Then Harry remembered that he'd kept Dudley's Commodore in his vault for months and pulled it out to set up for Hermione to play. Fortunately, time inside Gringotts didn't seem to have fried any circuits. Instructing her on the finer points of computer video games (with the vague thought it might give her some insight into how to unlock the game system) managed to kill quite a few hours.
On Christmas Eve, in the afternoon they were both surprised to hear Hermione's father shout up at them, "Guests are here."
"Your grandparents or something?" Harry asked.
"I don't think so?" she shrugged, saving and closing the game. "Dad's parents don't really like to leave France, and Mum's family's mostly still in Greece."

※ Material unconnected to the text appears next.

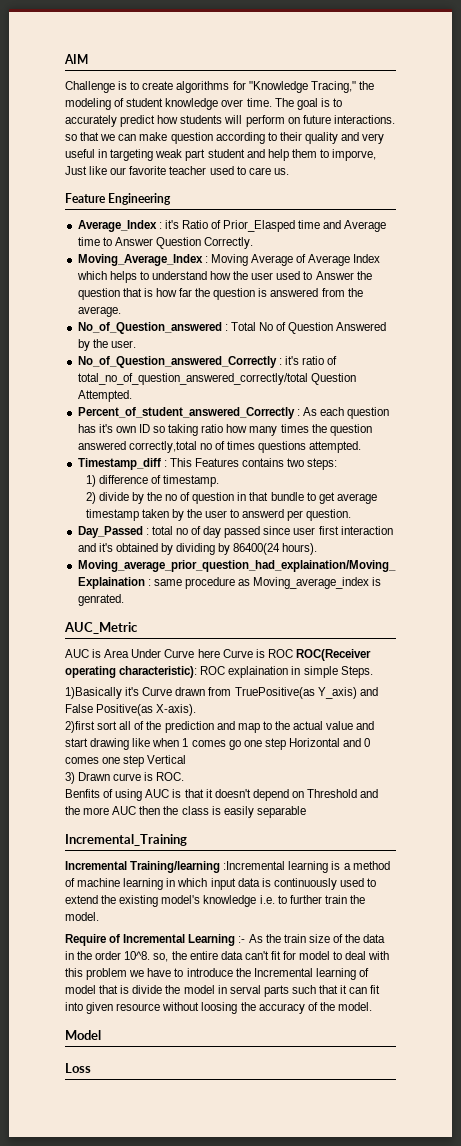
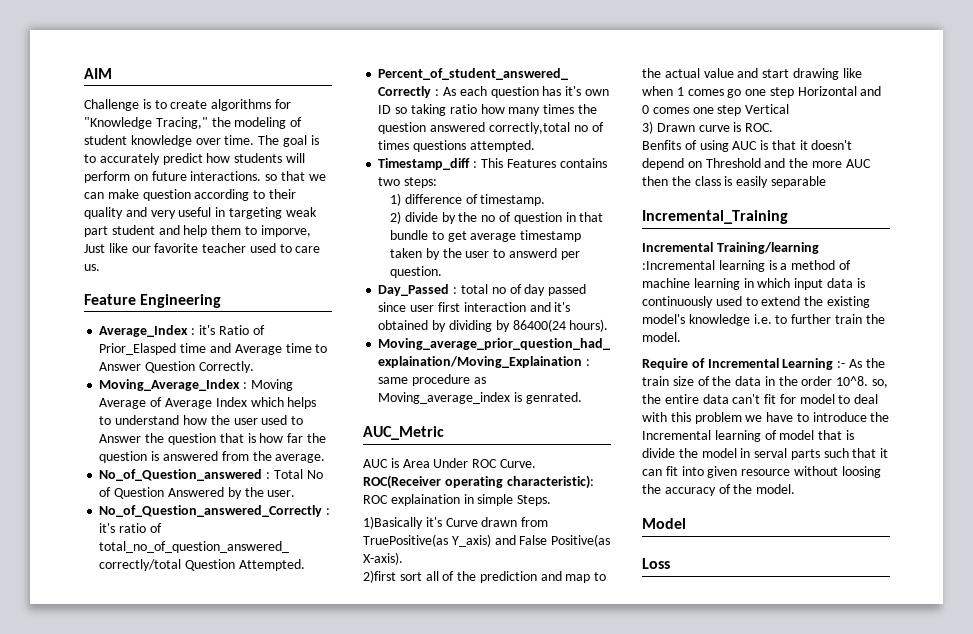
[164,649,293,658] Curve here Curve is ROC -> [472,459,536,468] ROC Curve.

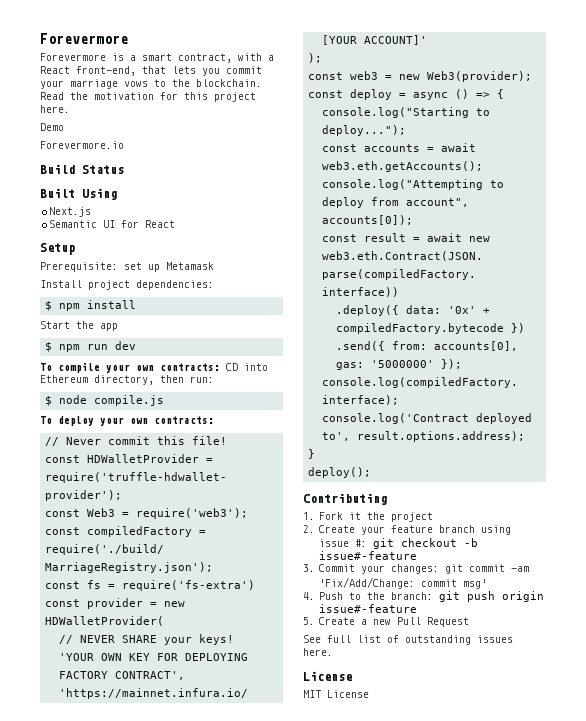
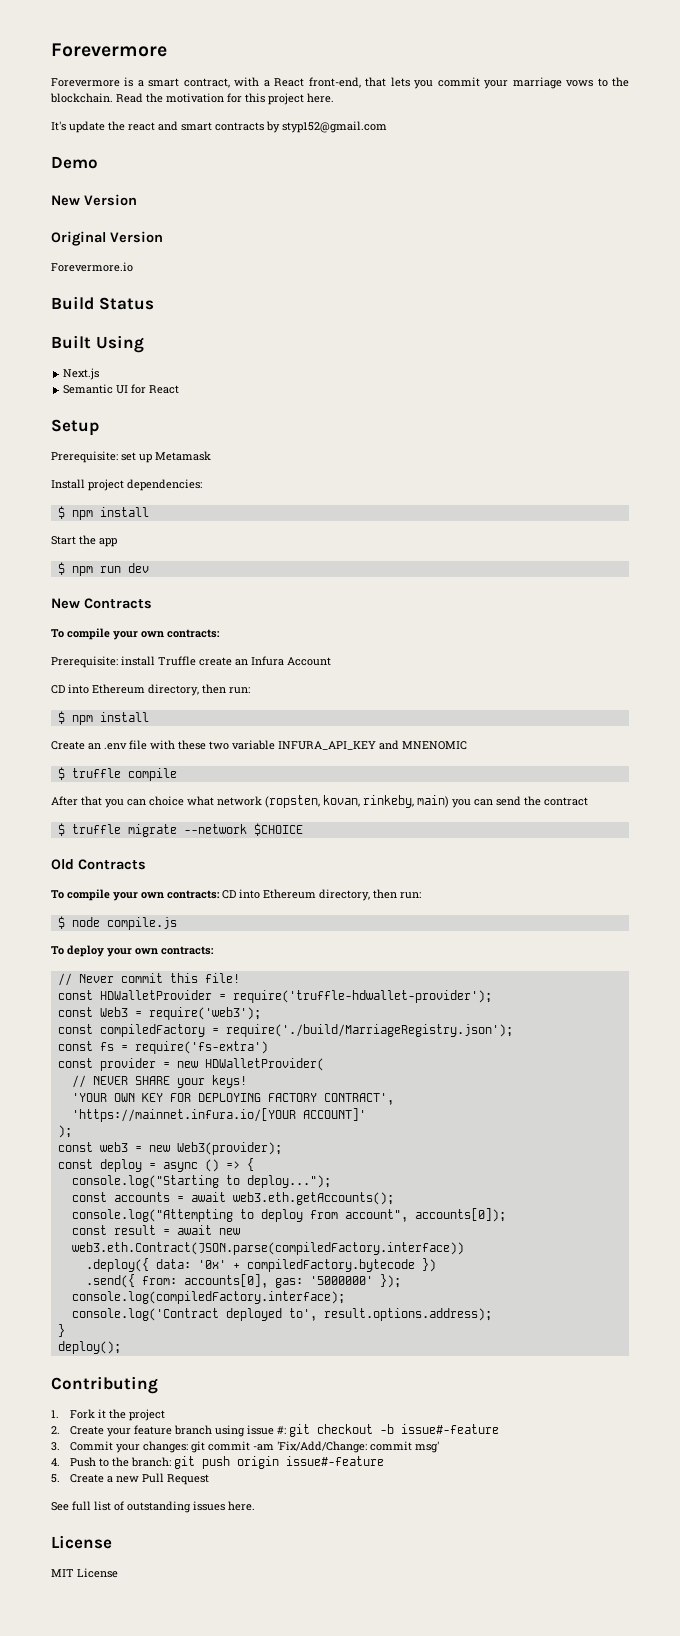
[40,123,64,131] Demo -> [51,121,387,133] [51,156,98,169] [51,194,137,206] [51,231,163,246] It's update the react and smart contracts by styp152@gmail.com // Demo // New Version // Original Version
(137, 345) none -> [51,598,152,609] [51,628,220,640] [51,656,331,668] [51,684,250,696] [57,711,149,725] [51,740,467,750] [57,767,177,781] [51,795,588,808] [57,823,303,837] [51,859,146,870] // New Contracts // To compile your own contracts: // Prerequisite: install Truffle create an Infura Account // CD into Ethereum directory, then run: // $ npm install // Create an .env file with these two variable INFURA_API_KEY and MNENOMIC // $ truffle compile // After that you can choice what network (ropsten, kovan, rinkeby, main) you can send the contract // $ truffle migrate --network $CHOICE // Old Contracts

"Both sides move to England just long enough to have kids, huh?" Harry wondered.
"One of the things they bonded over at uni, I think," she shrugged, herself not totally clear why both sets of grandparents had moved back to their home countries after their kids were in college.
As they clattered down into the kitchen, they were both shocked to see a man and his large black dog. Hermione had seen neither before, and Harry had only seen them in that one weird dream.
REMUS LUPIN
Abjurer, Level 12
[ORDER OF THE PHOENIX,
GRYFFINDOR,
MARAUDERS,
GREYBACK'S PACK]
DOG
"Oh, hello," Remus started, looking slightly nervous at the surprise meeting and shocked at seeing Harry with another decade's growth since their last encounter. "I'm…"
"Remus!" Harry grinned, himself overwhelmed with the pleasant surprise visit. "And Sirius! Probably? I didn't know you were back in the country!"
"Yes, well, the rat's trail went cold around Hungary and we needed to go to the bank anyway…" he began to explain, and Sirius couldn't handle it anymore. The animagus started barking exactly like a dog that hadn't seen his humans for a long time, shoving forward for Harry to pet. "Sirius! Stop acting like an animal," Lupin commanded.
SIRIUS BLACK
Auror, Level 10
[ORDER OF THE PHOENIX,
GRYFFINDOR,
MARAUDERS]
Harry blinked and the dog had transformed into a man, who looked much more put-together than the prison pictures that had been in the Daily Prophet. He'd shaved and cut his hair short as a disguise. A few months with Lupin watching out for him had been good for his complexion, though his eyes were a little mad with excitement as he grabbed Harry into a crushing hug. "Pup!"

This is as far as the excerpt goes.